The task is to print three such stanzas with an empty line in between. The generation model can be trained on the provided Poetry Corpus containing poems from Faiz, Ghalib and Iqbal.You can scrape other urdu poetry too from internet. You will train unigram and bigram models using this corpus. These models will be used to generate poetry.

2 Assignment Task:

The task is to generate a poem using different models. We will generate a poem verse by verse until all stanzas have been generated. The poetry generation problem can be solved using the following algorithm:
1. Load the Poetry Corpus
2. Tokenize the corpus in order to split it into a list of words
3. Generate n-gram models
4. For each of the stanzas
– For each verse
* Generate a random number in the range [7...10]
* Select first word
* Select subsequent words until end of verse
* [bonus] If not the first verse, try to rhyme the last word with the last word of the previous verse
* Print verse
– Print empty line after stanza
2.1 Implementation Challenges:

Among the challenges of solving this assignment will be selecting subsequent words once we have chosen the first word of the verse. To predict the next word, what we aim to compute is the most probable next word from all the possible next words. In other words, we need to find the set of words that occur most frequently after the already selected word and choose the next word from that set. We can use a Conditional Frequency Distribution (CFD) to figure that out! A CFD tells us: given a condition, what is likelihood of each possible outcome. [bonus] Rhyming the generated verses is also a challenge. You can build your dictionary for rhyming. The Urdu sentence is written from right to left, so makes your n-gram models according to this style.

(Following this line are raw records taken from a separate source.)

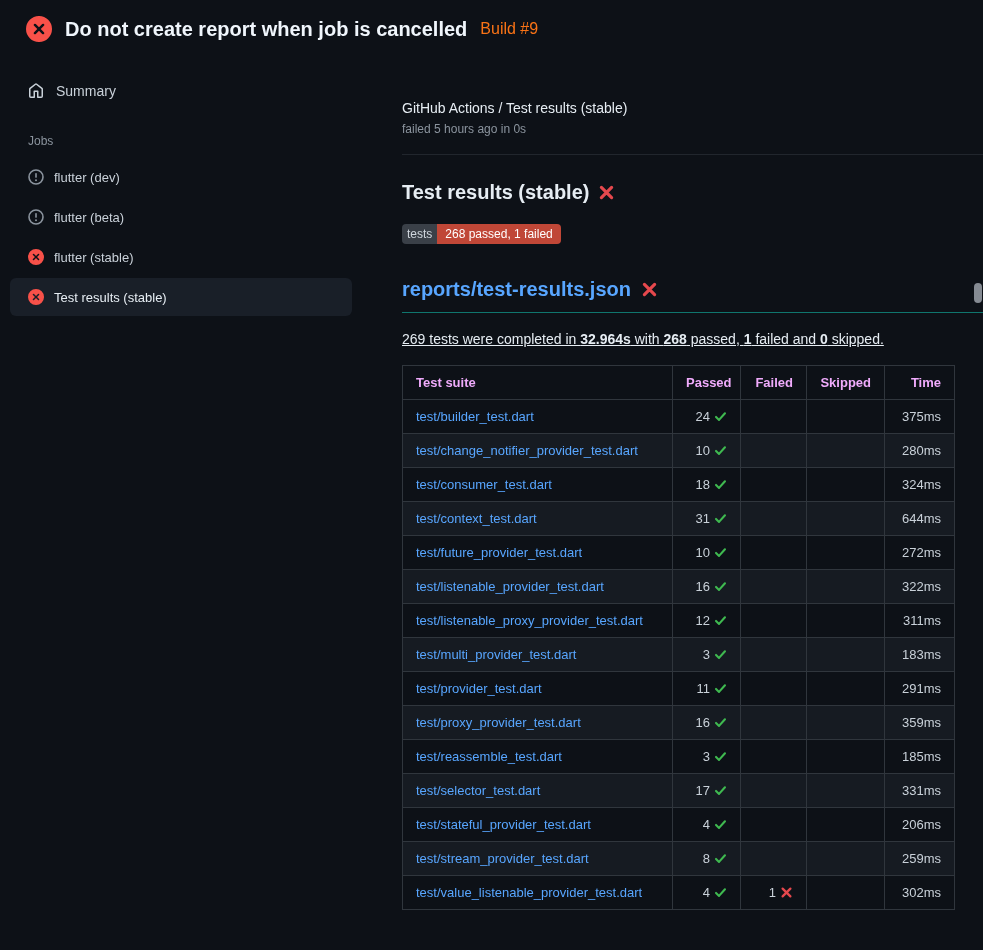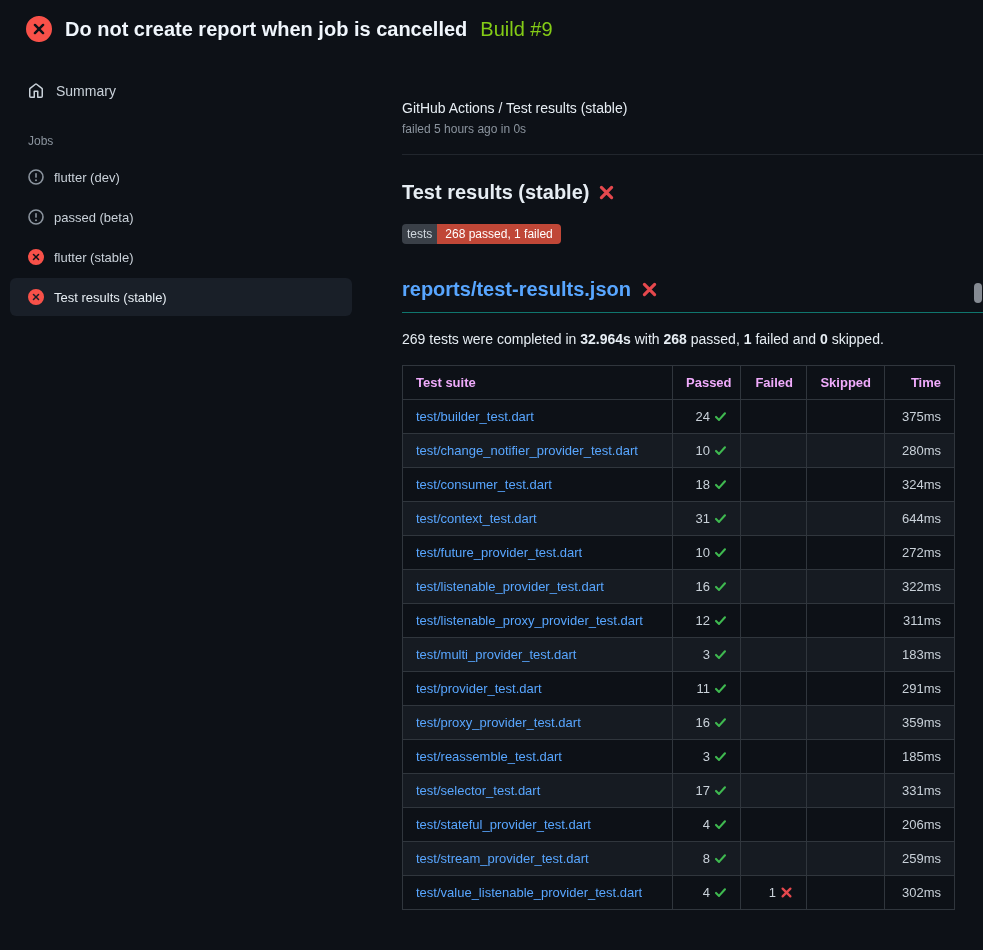--- a/index.html
+++ b/index.html
@@ -13,21 +13,21 @@
   html,body{margin:0;padding:0;}
   body{
     width:983px;height:950px;overflow:hidden;position:relative;
     background:#0d1117;color:#c9d1d9;
     font-family:"Liberation Sans","DejaVu Sans",sans-serif;
     font-size:14px;
   }
   
   .top-header{display:flex;align-items:center;gap:13px;padding:16px 16px 14px 26px;}
   .top-header .run-title{font-size:20px;font-weight:700;color:#f0f6fc;margin:0;line-height:26px;}
-  .top-header .build-no{font-size:20px;font-weight:400;color:#84cc16;line-height:26px;}
+  .top-header .build-no{font-size:16px;font-weight:400;color:#f97316;line-height:26px;}
   .xcircle-big{width:26px;height:26px;display:inline-flex;flex:none;}
   
   .layout{display:flex;align-items:flex-start;}
   .sidebar{width:370px;flex:none;padding:18px 18px 0 10px;}
   .summary-item{display:flex;align-items:center;gap:12px;padding:9px 18px;border-radius:6px;
     color:#c9d1d9;font-size:14px;cursor:pointer;}
   .jobs-heading{font-size:12px;color:#8b949e;margin:26px 0 10px;padding-left:18px;}
   .job-item{display:flex;align-items:center;gap:10px;padding:11px 18px;border-radius:6px;
     font-size:13px;color:#c9d1d9;cursor:pointer;margin-bottom:2px;}
   .job-item.selected{background:#191f28;color:#e6edf3;}
@@ -39,21 +39,21 @@
   .divider{height:1px;background:#21262d;margin-top:18px;}
   .section-heading{display:flex;align-items:center;gap:9px;margin-top:26px;}
   .section-heading h2{margin:0;font-size:20px;font-weight:700;color:#e6edf3;}
   .badge{display:inline-flex;margin-top:20px;border-radius:4px;overflow:hidden;font-size:12px;line-height:1;}
   .badge .badge-label{background:var(--badge-label-bg);color:#d0d7de;padding:4px 5px;}
   .badge .badge-value{background:var(--badge-value-bg);color:#ffffff;padding:4px 8px;}
   .report-heading{display:flex;align-items:center;gap:10px;margin-top:34px;
     padding-bottom:11px;border-bottom:1px solid #0f766e;}
   .report-heading a{font-size:20px;font-weight:700;color:var(--link-blue);text-decoration:none;cursor:pointer;}
   .xmark{width:17px;height:17px;display:inline-flex;flex:none;}
-  .summary-sentence{margin:18px 0 0;font-size:14px;color:#e6edf3;}
+  .summary-sentence{margin:18px 0 0;font-size:14px;color:#e6edf3;text-decoration:underline;}
   .summary-sentence strong{font-weight:700;}
   
   table.results{margin-top:18px;border-collapse:collapse;table-layout:fixed;width:552px;font-size:13px;}
   .results th,.results td{border:1px solid #30363d;padding:9px 13px;line-height:15px;}
   .results th{font-weight:700;color:#f0abfc;text-align:left;}
   .results th.num,.results td.num{text-align:right;}
   .results tbody tr:nth-child(even){background:#161b22;}
   .suite-link{color:var(--link-blue);text-decoration:none;cursor:pointer;text-align:center;}
   .cellflex{display:flex;justify-content:flex-end;align-items:center;gap:4px;}
   .check,.cross{width:13px;height:13px;display:inline-flex;flex:none;}
@@ -104,21 +104,21 @@
 
   <div class="job-item">
 
     <span class="job-icon icon-neutral">
       <svg viewBox="0 0 16 16" width="16" height="16">
               <circle cx="8" cy="8" r="7" fill="none" stroke="#8b949e" stroke-width="1.6"></circle>
               <rect x="7.2" y="3.9" width="1.6" height="5" rx="0.8" fill="#8b949e"></rect>
               <circle cx="8" cy="11.3" r="1" fill="#8b949e"></circle>
             </svg>
     </span>
-    <span class="job-label">passed (beta)</span>
+    <span class="job-label">flutter (beta)</span>
   </div>
 
   <div class="job-item">
     <span class="job-icon icon-failed">
       <svg viewBox="0 0 16 16" width="16" height="16" fill="#f85149">
               <path d="M2.343 13.657A8 8 0 1 1 13.658 2.343 8 8 0 0 1 2.343 13.657ZM6.03 4.97a.751.751 0 0 0-1.042.018.751.751 0 0 0-.018 1.042L6.94 8 4.97 9.97a.749.749 0 0 0 .326 1.275.749.749 0 0 0 .734-.215L8 9.06l1.97 1.97a.749.749 0 0 0 1.275-.326.749.749 0 0 0-.215-.734L9.06 8l1.97-1.97a.749.749 0 0 0-.326-1.275.749.749 0 0 0-.734.215L8 6.94Z"></path>
             </svg>
     </span>
 
     <span class="job-label">flutter (stable)</span>

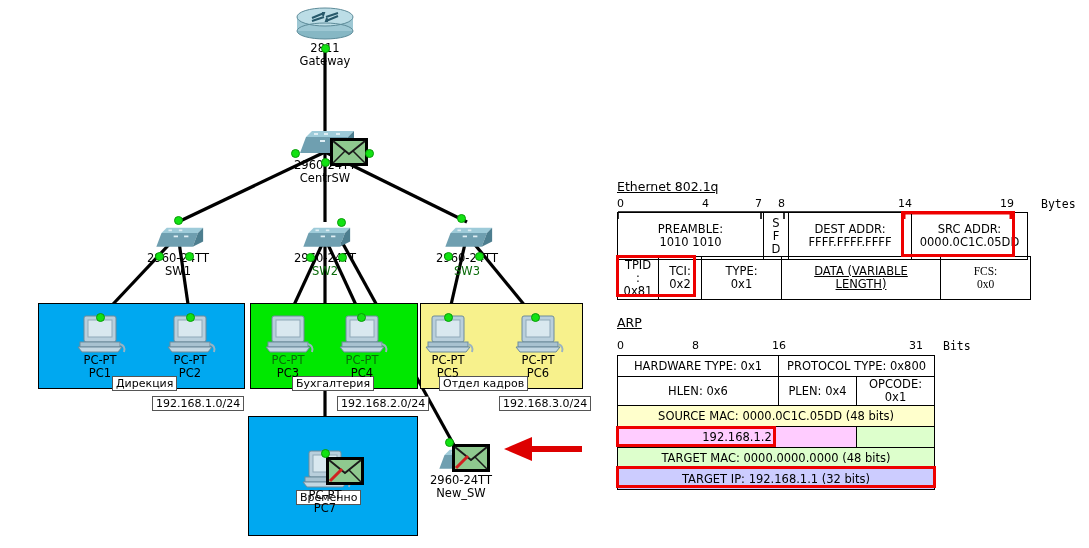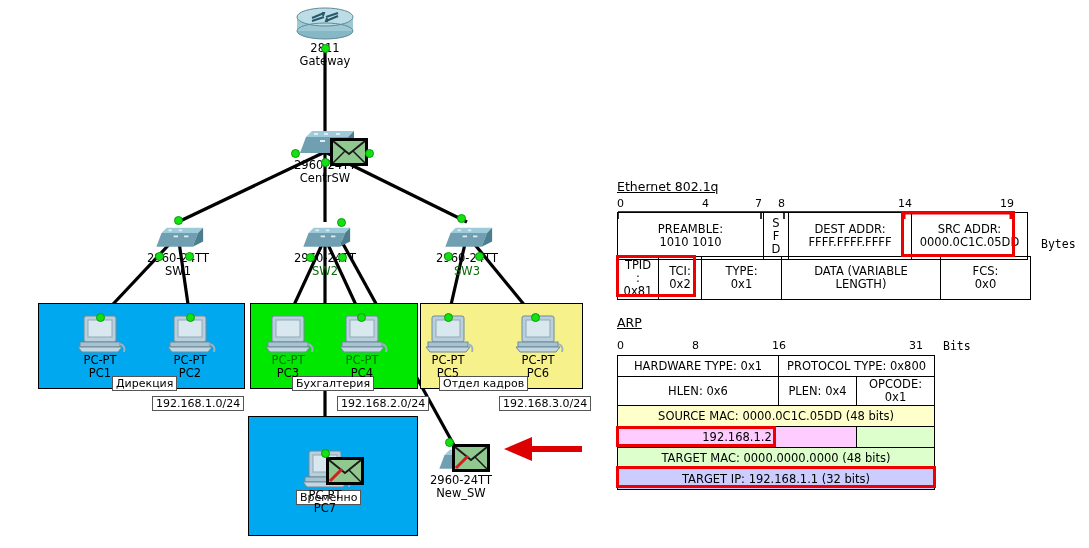--- a/index.html
+++ b/index.html
@@ -394,36 +394,36 @@
         <div>0x81</div>
       </td>
       <td style="width:40px;">
         <div>TCI:</div>
         <div>0x2</div>
       </td>
       <td style="width:77px;">
         <div>TYPE:</div>
         <div>0x1</div>
       </td>
-      <td style="width:156px;">
+      <td style="width:156px;text-decoration:underline;">
         <div>DATA (VARIABLE</div>
         <div>LENGTH)</div>
       </td>
-      <td style="width:87px;">
+      <td style="width:87px;font-family:Liberation Serif, serif;">
         <div>FCS:</div>
         <div>0x0</div>
       </td>
     </tr>
   </tbody>
     </table>
 
   <div class="hl" style="left:901px;top:211px;width:114px;height:46px;"></div>
   <div class="hl" style="left:616px;top:255px;width:80px;height:42px;"></div>
 
-  <div class="units" style="left:1041px;top:197px;margin-top:40px;">Bytes</div>
+  <div class="units" style="left:1041px;top:197px;">Bytes</div>
 
   <div class="dg-title" style="left:617px;top:315px;">ARP</div>
 
   <div class="ruler" style="left:617px;top:339px;width:330px;height:14px;">
     <span style="left:0px;">0</span>
     <span style="left:75px;">8</span>
     <span style="left:155px;">16</span>
     <span style="left:292px;">31</span>
   </div>
   <div class="units" style="left:943px;top:339px;">Bits</div>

2.2 Standard n-gram Models
We can develop our model using the Conditional Frequency Distribution method. First develop a unigram model (Unigram Model), then the bigram model (Bigram Model) and then trigram model. Select the first word of each line randomly from starting words in the vocabulary and then use the bigram model to generate the next word until the verse is complete. Generate the next three lines similarly.
 Follow the same steps for the trigram model and compare the results of the two n-gram models.

In [79]:
import random
import nltk

# Load the Poetry Corpora and tokenize them
# Replace 'iqbal.txt' and 'ghalib.txt' with the paths to your corpus files
corpus_files = ['iqbal.txt', 'ghalib.txt']
corpora = [open(file, 'r', encoding='utf-8').read() for file in corpus_files]

# Tokenize the corpora
words = [nltk.word_tokenize(corpus) for corpus in corpora]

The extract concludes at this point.